Algorithms for Relational Knowledge Graphs

Martin Bravenboer

RelationalAI is the next-generation database system for new intelligent data applications based on relational knowledge graphs. RelationalAI complements the modern data stack by allowing data applications to be implemented relationally and declaratively, leveraging knowledge/semantics for reasoning, graph analytics, relational machine learning, and mathematical optimization workloads. RelationalAI as a relational and cloud native system fits naturally in the modern data stack, providing virtually infinite compute and storage capacity, versioning, and a fully managed system. RelationalAI supports the workload of data applications with an expressive relational language (called Rel), novel join algorithms and JIT compilation suitable for complex computational workloads, semantic optimization that leverages knowledge to optimize application logic, and incrementality of the entire system for both data (IVM) and code (live programming). The system utilizes immutable data structures, versioning, parallelism, distribution, out-of-core memory management to support state-of-the-art workload isolation and scalability for simple as well as complex business logic. In our experience, RelationalAI’s expressive, relational, and declarative language leads to a 10-100x reduction in code for complex business domains. Applications are developed faster, with superior quality by bringing non-technical domain experts into the process and by automating away complex programming tasks. We discuss the core innovations that underpin the RelationalAI system: an expressive relational language, worst-case optimal join algorithms, semantic optimization, just-in-time compilation, schema discovery and evolution, incrementality and immutability.
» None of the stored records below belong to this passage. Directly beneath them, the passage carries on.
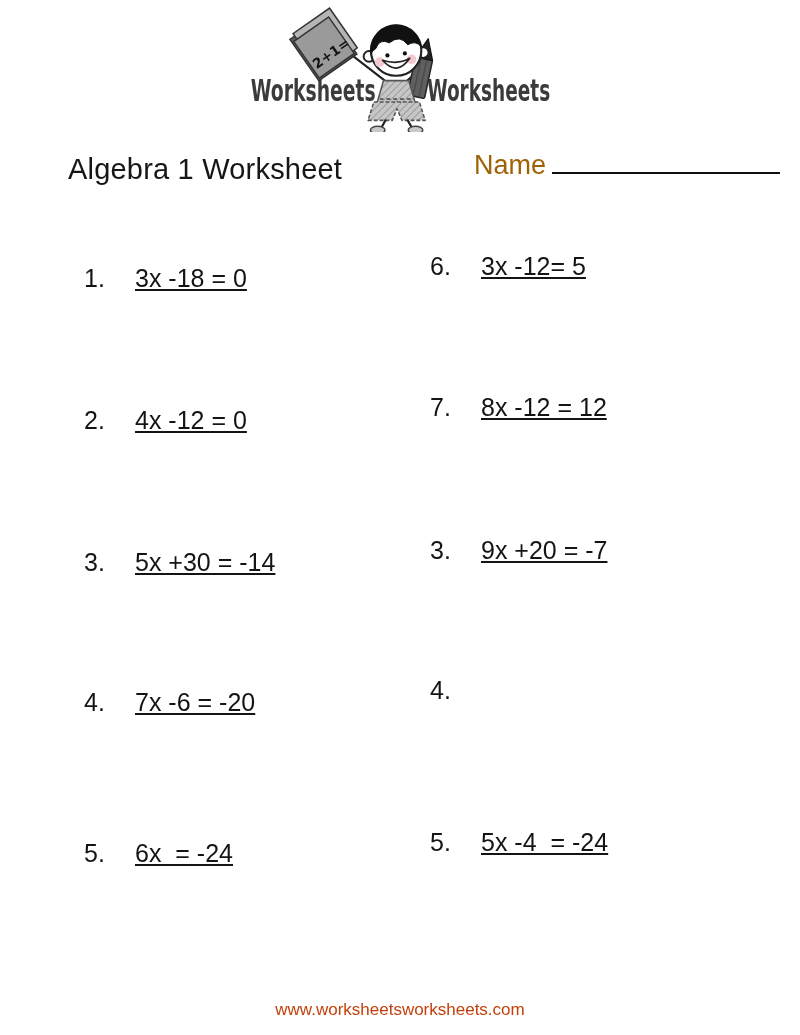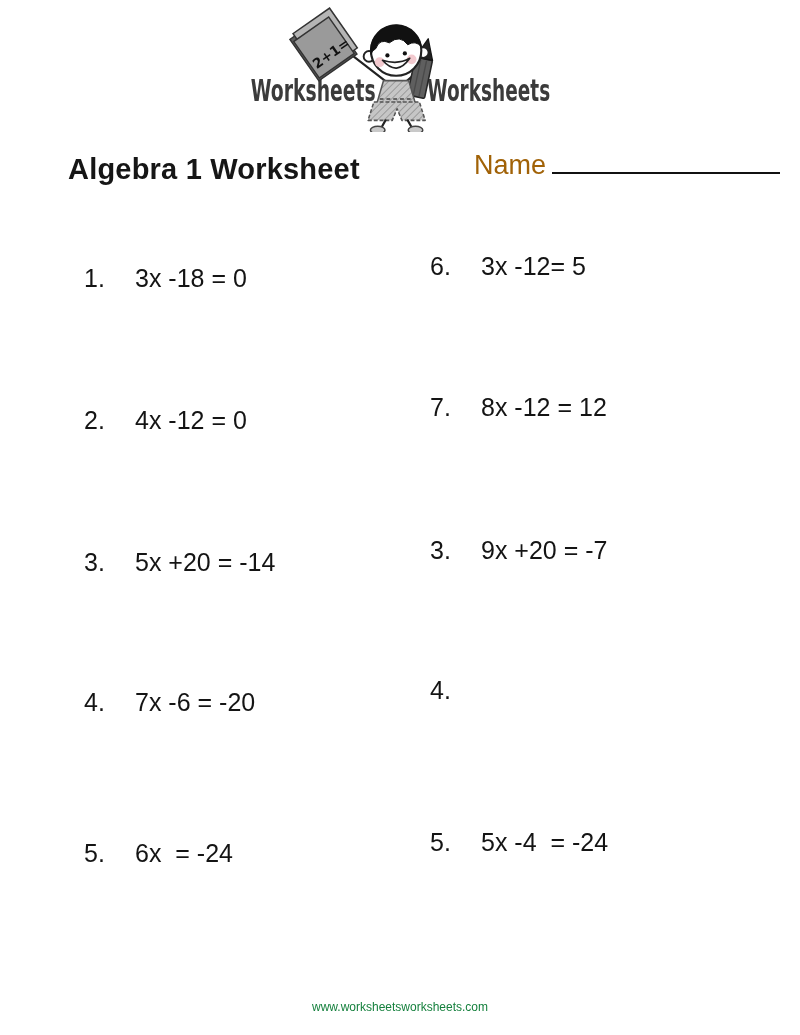"Algebra 1 Worksheet" .title { font-weight: 700 -> 400 }
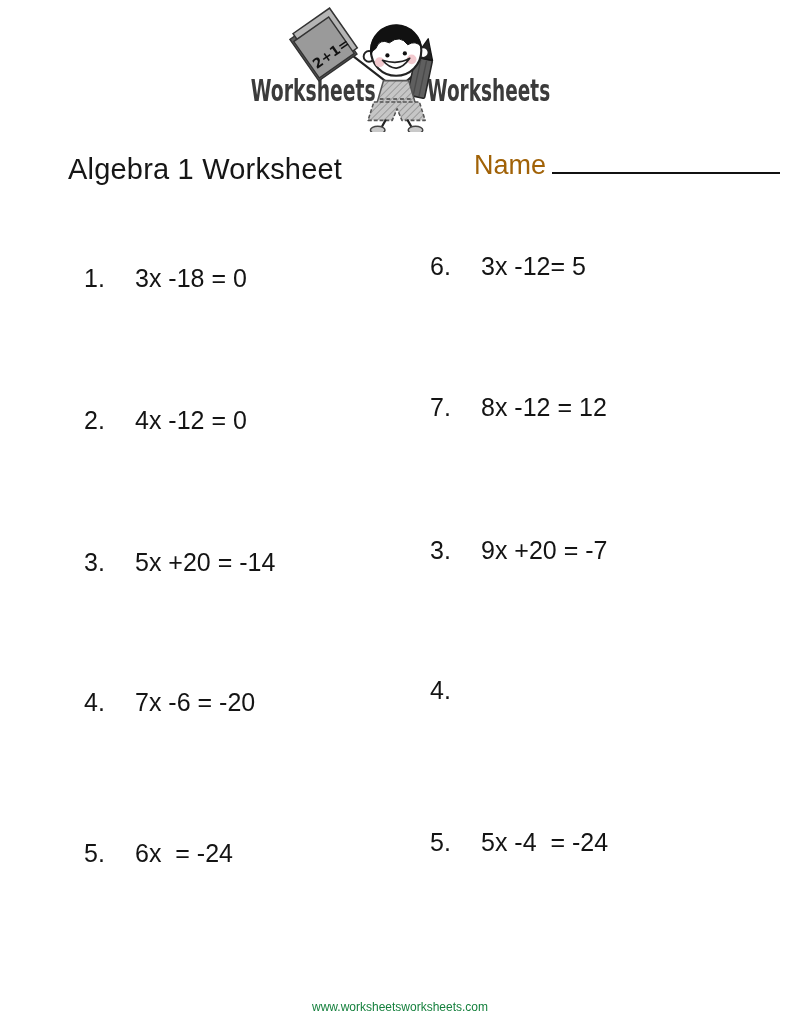"3x -18 = 0" .prob .eq { text-decoration: none -> underline }
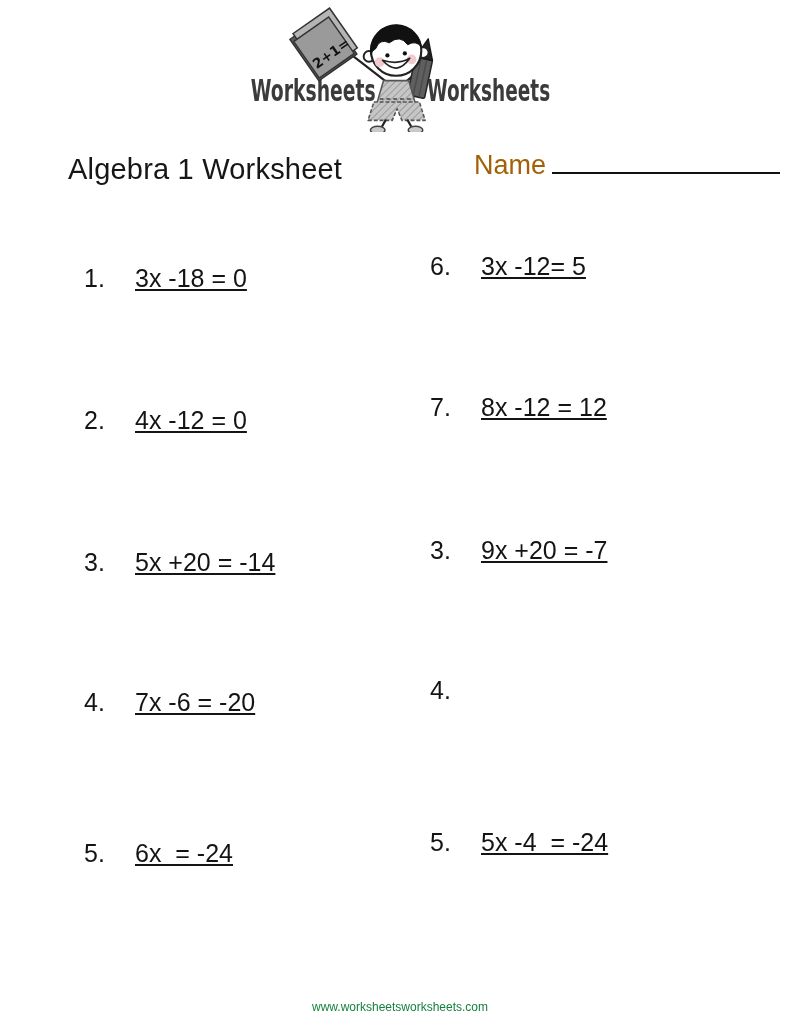"5x +20 = -14" span.eq { text: +20 -> +30 }
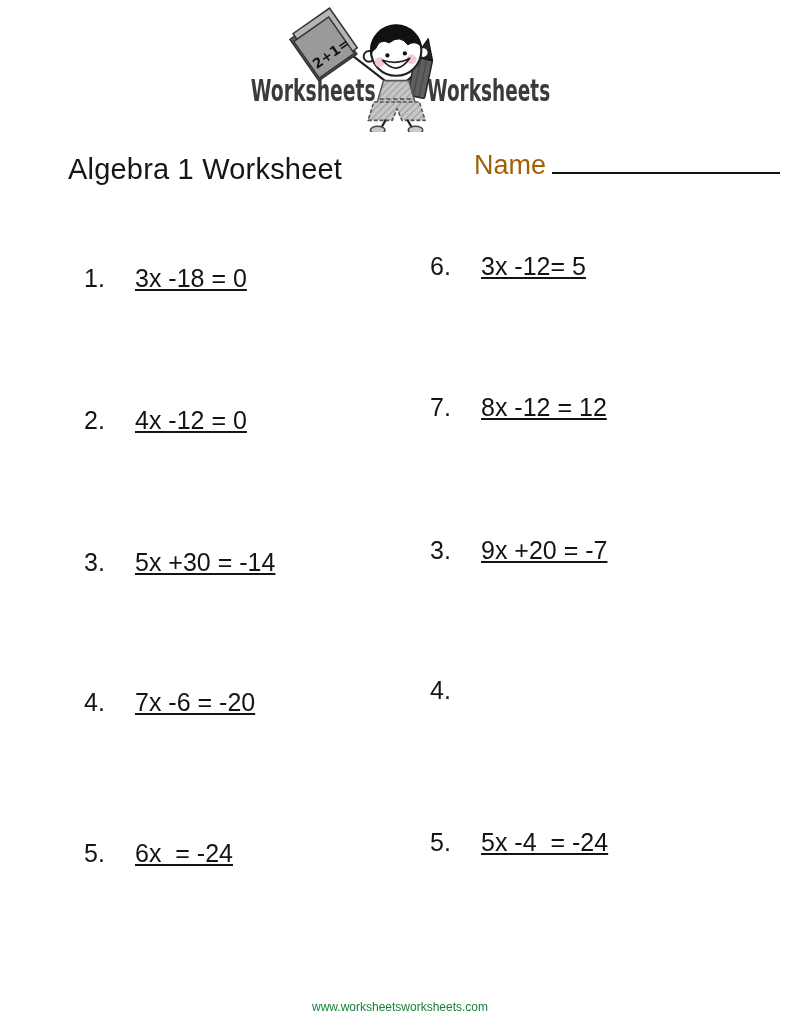"www.worksheetsworksheets.com" .footer { color: #15803d -> #c2410c; font-size: 12px -> 17px }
Martin Bravenboer is VP Engineering at RelationalAI where he leads the development of the RelationalAI system. Before RelationalAI, he was CTO at LogicBlox. As a postdoctoral researcher with Prof. Yannis Smaragdakis, he developed the Doop framework for declarative and precise points-to analysis that uses the LogicBlox system. Martin obtained his PhD at Utrecht University in the area of language design and compiler construction.